## ACTION ITEM
Go through the data line by line. Copy each one holding the string "overflow".

## DATA
- - -

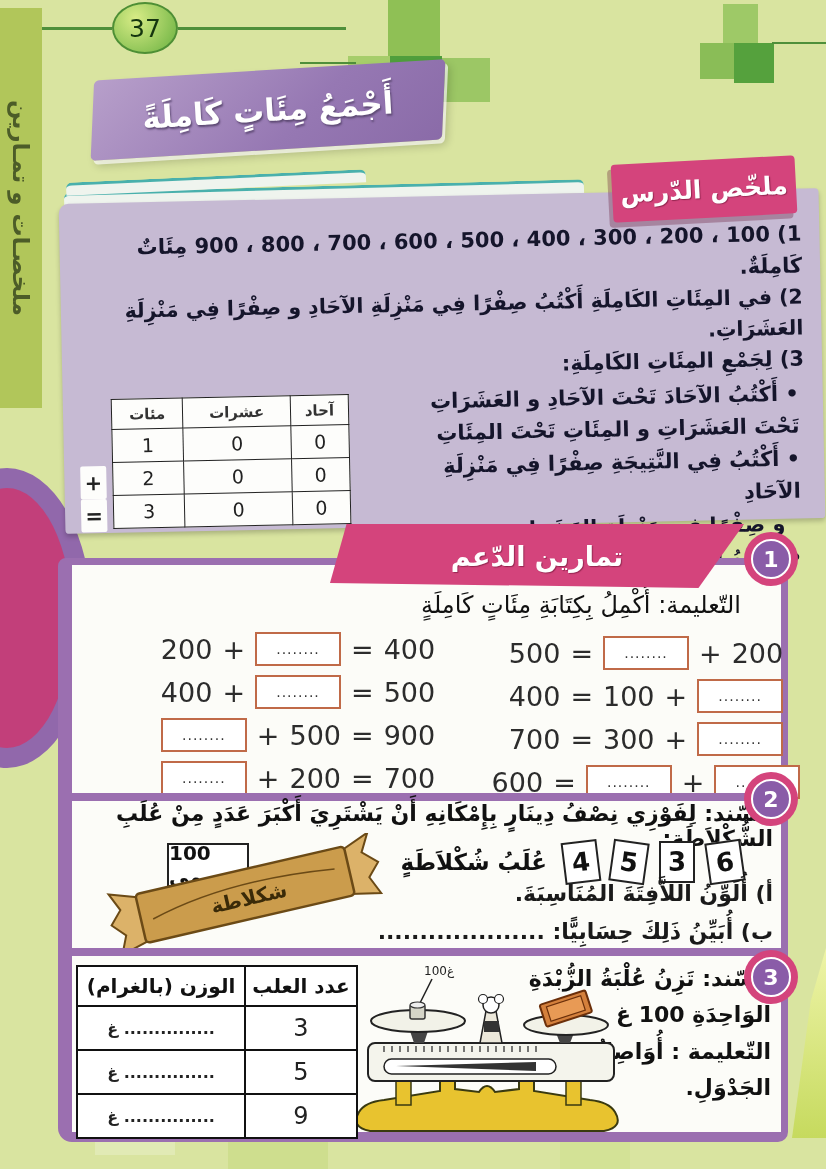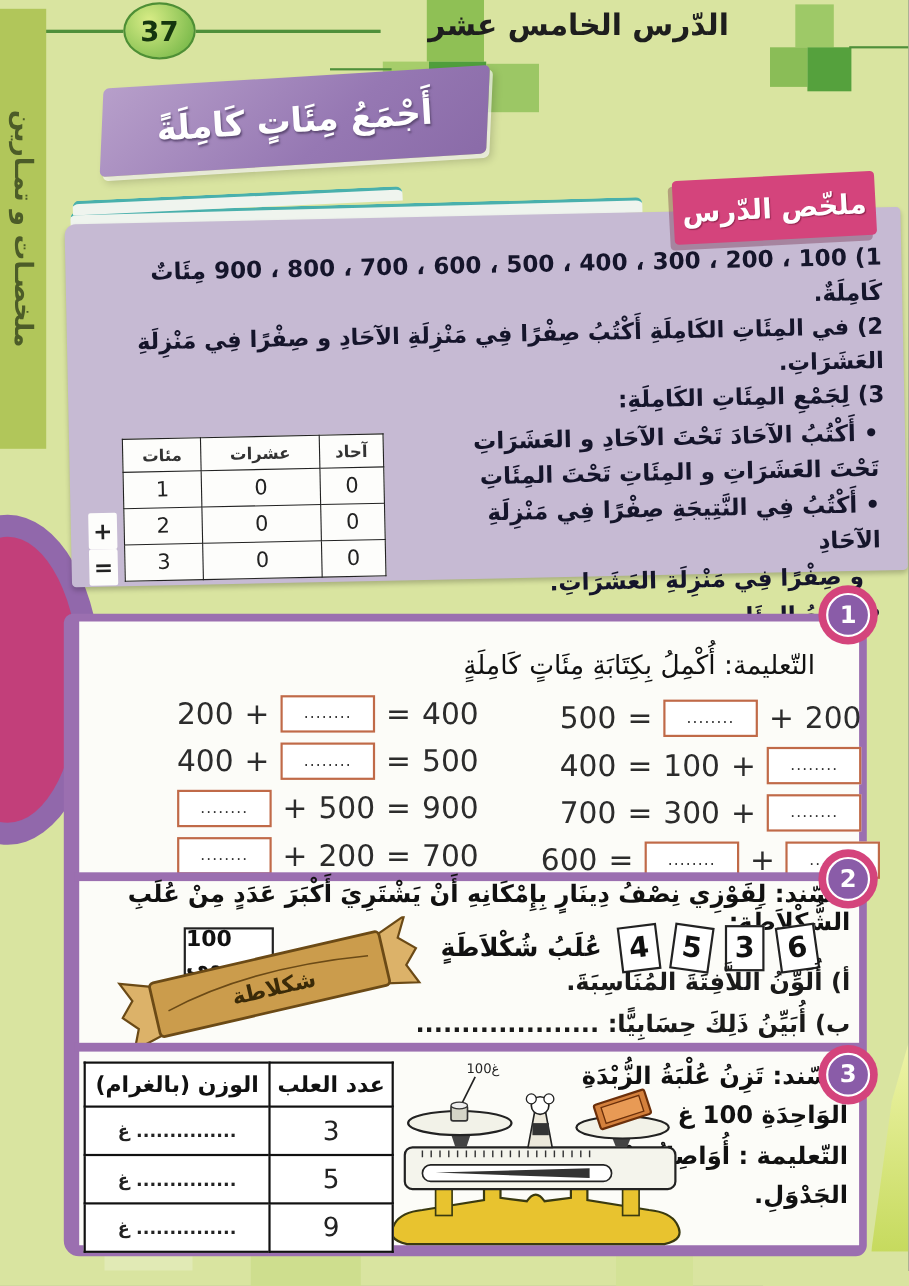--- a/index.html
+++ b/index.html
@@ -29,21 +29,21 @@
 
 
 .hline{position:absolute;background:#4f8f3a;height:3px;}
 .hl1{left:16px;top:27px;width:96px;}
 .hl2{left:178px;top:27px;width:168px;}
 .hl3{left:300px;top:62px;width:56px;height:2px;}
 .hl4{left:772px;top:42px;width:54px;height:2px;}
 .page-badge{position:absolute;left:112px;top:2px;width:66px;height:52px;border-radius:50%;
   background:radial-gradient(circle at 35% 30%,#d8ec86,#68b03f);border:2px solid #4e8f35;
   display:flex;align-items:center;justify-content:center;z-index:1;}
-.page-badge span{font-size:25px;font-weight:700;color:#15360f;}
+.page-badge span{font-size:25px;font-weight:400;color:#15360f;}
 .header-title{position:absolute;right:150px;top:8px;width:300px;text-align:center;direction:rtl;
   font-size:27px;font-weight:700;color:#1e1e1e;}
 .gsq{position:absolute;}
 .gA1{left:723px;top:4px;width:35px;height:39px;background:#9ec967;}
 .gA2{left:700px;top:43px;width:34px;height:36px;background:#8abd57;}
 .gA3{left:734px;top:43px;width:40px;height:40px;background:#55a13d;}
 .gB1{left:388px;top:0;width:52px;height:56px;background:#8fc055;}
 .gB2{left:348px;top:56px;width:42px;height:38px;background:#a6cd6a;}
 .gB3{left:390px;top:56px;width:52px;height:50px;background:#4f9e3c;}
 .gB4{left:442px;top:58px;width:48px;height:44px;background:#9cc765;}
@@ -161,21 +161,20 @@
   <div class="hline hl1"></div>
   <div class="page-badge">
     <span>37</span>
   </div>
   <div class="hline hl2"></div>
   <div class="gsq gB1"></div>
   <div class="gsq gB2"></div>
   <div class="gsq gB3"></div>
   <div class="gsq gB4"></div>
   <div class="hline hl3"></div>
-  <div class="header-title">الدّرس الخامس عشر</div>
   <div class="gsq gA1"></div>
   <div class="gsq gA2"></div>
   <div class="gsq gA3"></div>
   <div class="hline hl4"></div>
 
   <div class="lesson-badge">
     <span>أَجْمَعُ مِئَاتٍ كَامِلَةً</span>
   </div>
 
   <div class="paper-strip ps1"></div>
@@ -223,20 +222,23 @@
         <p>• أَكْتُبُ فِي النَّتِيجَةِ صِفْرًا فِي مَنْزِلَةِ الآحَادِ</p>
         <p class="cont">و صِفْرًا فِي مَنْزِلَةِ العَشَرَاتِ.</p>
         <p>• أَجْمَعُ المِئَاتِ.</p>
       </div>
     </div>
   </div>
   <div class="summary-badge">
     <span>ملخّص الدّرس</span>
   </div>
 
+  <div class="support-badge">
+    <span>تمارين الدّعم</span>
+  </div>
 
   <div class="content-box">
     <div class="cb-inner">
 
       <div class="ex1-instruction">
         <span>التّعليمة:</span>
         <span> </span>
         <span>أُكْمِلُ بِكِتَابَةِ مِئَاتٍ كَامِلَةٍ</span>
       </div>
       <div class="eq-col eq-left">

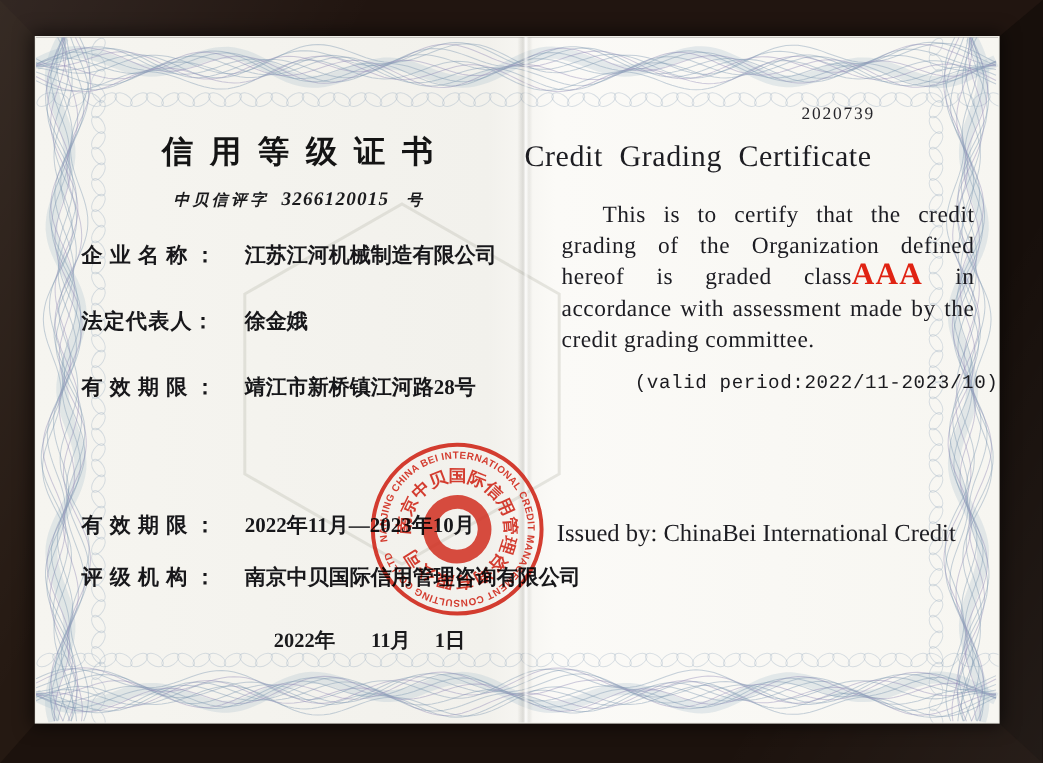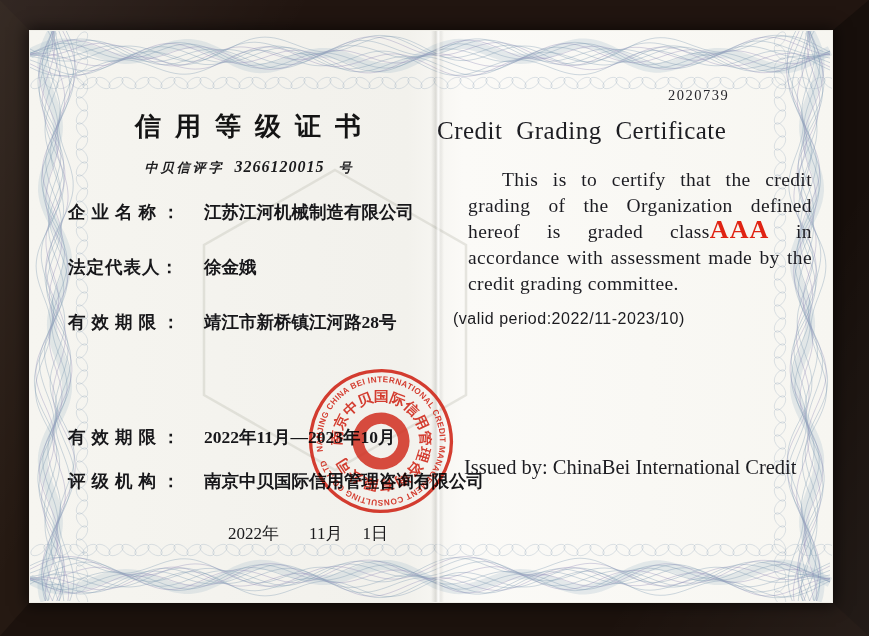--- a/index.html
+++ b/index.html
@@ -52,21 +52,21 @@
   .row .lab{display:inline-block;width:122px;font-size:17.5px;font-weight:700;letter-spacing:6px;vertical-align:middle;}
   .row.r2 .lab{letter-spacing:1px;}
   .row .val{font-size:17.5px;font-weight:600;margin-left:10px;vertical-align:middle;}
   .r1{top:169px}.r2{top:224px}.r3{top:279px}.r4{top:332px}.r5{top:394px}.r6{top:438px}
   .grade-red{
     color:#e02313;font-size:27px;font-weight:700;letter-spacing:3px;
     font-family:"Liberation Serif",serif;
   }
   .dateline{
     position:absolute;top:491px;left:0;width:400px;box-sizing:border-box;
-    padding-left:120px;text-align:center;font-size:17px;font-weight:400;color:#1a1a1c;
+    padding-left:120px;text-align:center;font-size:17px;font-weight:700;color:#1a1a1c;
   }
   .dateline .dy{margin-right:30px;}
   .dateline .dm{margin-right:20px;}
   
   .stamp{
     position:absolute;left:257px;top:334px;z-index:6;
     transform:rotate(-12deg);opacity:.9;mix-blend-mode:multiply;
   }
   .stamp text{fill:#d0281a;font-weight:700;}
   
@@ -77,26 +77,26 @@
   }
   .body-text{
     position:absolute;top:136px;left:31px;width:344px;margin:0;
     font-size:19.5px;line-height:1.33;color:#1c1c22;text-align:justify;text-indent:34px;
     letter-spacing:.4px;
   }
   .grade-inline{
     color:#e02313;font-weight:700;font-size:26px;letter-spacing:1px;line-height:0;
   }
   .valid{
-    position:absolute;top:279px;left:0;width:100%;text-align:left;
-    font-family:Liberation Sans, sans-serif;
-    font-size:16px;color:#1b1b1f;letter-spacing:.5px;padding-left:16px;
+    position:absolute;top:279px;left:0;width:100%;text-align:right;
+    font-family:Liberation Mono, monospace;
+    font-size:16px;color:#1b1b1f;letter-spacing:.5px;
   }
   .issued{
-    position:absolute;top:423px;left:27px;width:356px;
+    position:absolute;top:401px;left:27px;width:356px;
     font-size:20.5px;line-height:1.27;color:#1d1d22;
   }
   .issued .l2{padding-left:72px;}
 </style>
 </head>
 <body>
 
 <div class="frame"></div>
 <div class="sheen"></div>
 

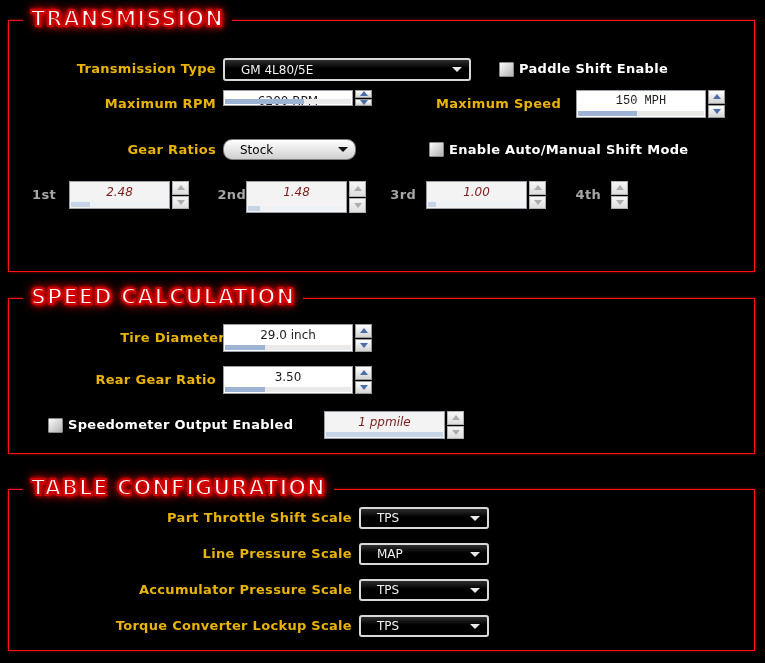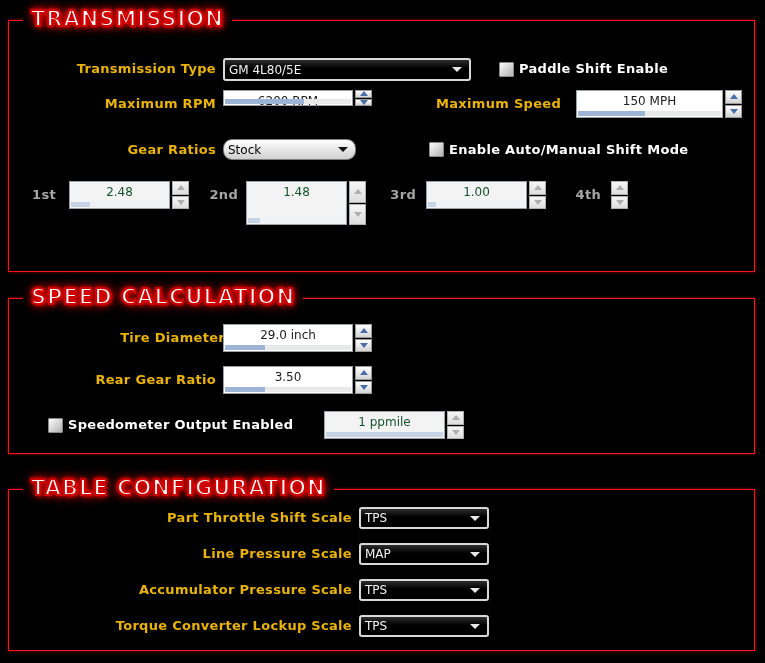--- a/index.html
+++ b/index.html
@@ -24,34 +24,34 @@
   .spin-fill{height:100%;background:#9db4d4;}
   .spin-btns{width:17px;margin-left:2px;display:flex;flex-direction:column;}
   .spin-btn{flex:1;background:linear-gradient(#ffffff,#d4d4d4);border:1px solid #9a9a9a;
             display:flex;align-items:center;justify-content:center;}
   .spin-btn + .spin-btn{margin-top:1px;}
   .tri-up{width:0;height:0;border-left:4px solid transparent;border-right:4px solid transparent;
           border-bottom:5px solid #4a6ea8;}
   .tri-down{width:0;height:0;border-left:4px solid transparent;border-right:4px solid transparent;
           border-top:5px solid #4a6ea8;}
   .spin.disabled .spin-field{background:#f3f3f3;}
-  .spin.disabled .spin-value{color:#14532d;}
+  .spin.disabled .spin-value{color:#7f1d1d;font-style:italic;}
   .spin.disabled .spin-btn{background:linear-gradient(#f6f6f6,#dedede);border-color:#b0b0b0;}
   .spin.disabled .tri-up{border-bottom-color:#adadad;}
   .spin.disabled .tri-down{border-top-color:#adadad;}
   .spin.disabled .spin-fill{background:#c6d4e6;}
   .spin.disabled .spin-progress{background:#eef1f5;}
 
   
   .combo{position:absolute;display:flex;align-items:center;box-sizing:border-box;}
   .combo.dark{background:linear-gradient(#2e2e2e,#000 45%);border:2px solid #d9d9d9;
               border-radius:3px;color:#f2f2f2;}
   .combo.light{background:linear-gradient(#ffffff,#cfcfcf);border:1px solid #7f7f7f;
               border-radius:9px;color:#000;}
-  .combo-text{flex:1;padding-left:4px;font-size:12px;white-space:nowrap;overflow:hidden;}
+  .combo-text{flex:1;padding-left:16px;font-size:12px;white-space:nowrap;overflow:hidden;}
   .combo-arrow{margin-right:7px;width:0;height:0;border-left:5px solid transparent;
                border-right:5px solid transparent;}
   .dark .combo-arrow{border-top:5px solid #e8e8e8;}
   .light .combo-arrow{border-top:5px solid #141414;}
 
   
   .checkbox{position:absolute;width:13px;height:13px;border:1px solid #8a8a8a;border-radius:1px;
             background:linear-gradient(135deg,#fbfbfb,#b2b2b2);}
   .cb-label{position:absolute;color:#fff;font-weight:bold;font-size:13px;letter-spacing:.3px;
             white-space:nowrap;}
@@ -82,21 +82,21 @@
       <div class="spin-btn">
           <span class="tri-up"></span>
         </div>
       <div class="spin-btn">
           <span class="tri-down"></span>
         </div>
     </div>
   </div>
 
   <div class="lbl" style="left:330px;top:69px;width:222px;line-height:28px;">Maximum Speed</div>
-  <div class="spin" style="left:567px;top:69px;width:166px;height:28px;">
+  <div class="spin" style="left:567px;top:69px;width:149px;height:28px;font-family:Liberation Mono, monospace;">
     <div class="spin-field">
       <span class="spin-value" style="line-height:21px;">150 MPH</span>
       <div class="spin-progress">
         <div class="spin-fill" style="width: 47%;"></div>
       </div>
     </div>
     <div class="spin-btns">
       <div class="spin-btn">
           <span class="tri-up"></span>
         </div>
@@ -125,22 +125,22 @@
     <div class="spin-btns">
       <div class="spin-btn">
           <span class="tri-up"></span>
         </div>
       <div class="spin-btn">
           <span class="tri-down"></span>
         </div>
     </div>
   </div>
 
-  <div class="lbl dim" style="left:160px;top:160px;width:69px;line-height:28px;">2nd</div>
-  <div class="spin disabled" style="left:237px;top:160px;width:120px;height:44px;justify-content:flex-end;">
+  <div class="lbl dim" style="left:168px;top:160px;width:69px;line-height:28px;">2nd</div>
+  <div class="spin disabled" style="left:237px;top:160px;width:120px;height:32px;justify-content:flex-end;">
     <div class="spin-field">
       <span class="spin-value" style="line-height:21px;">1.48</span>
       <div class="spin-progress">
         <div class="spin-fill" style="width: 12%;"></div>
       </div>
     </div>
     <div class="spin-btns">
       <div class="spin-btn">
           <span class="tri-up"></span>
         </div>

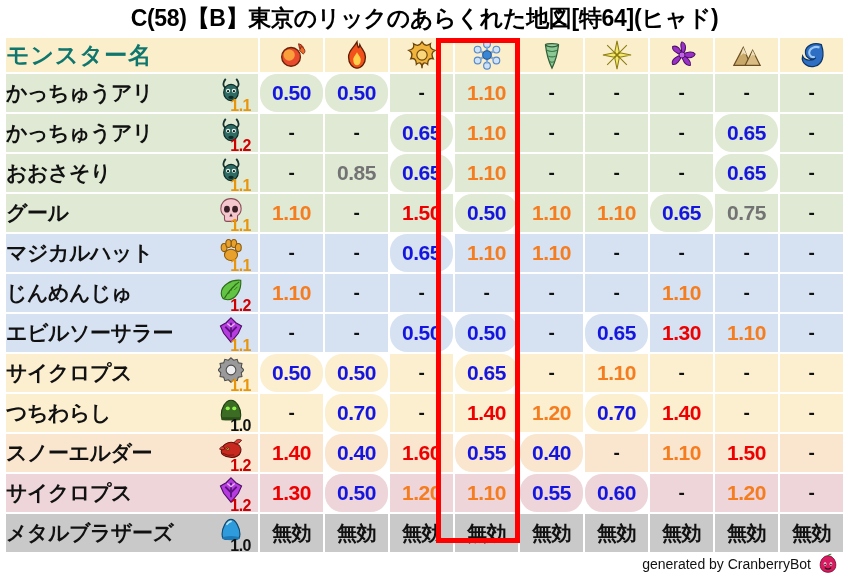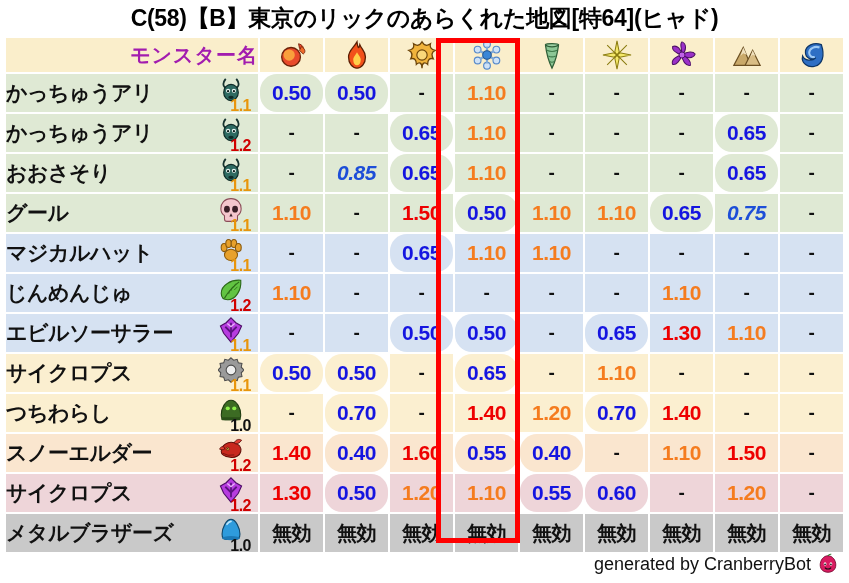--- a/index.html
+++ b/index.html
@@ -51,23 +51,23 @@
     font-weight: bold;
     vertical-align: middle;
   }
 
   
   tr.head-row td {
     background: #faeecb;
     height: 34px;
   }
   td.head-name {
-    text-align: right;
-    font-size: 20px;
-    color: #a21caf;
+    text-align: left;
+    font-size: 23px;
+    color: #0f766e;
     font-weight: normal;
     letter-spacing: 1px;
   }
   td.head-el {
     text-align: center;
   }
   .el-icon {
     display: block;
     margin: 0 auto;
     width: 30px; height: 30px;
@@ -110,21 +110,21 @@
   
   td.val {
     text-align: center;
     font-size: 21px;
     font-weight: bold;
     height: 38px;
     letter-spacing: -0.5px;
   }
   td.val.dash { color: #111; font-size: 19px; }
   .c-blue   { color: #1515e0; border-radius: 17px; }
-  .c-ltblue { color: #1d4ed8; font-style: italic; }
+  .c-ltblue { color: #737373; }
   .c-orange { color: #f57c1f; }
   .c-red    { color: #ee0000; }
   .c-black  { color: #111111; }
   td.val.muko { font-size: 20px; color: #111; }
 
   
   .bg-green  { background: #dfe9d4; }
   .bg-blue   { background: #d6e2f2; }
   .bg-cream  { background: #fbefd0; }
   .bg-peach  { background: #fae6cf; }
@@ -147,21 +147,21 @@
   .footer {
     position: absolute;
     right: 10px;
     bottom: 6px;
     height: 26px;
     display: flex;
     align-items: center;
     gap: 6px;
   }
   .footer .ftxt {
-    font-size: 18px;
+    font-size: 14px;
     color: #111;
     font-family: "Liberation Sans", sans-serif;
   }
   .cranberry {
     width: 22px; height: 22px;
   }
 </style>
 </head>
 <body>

- - -

## TASK SOLUTION
-  .combo-text{flex:1;padding-left:4px;font-size:12px;white-space:nowrap;overflow:hidden;}
+  .combo-text{flex:1;padding-left:16px;font-size:12px;white-space:nowrap;overflow:hidden;}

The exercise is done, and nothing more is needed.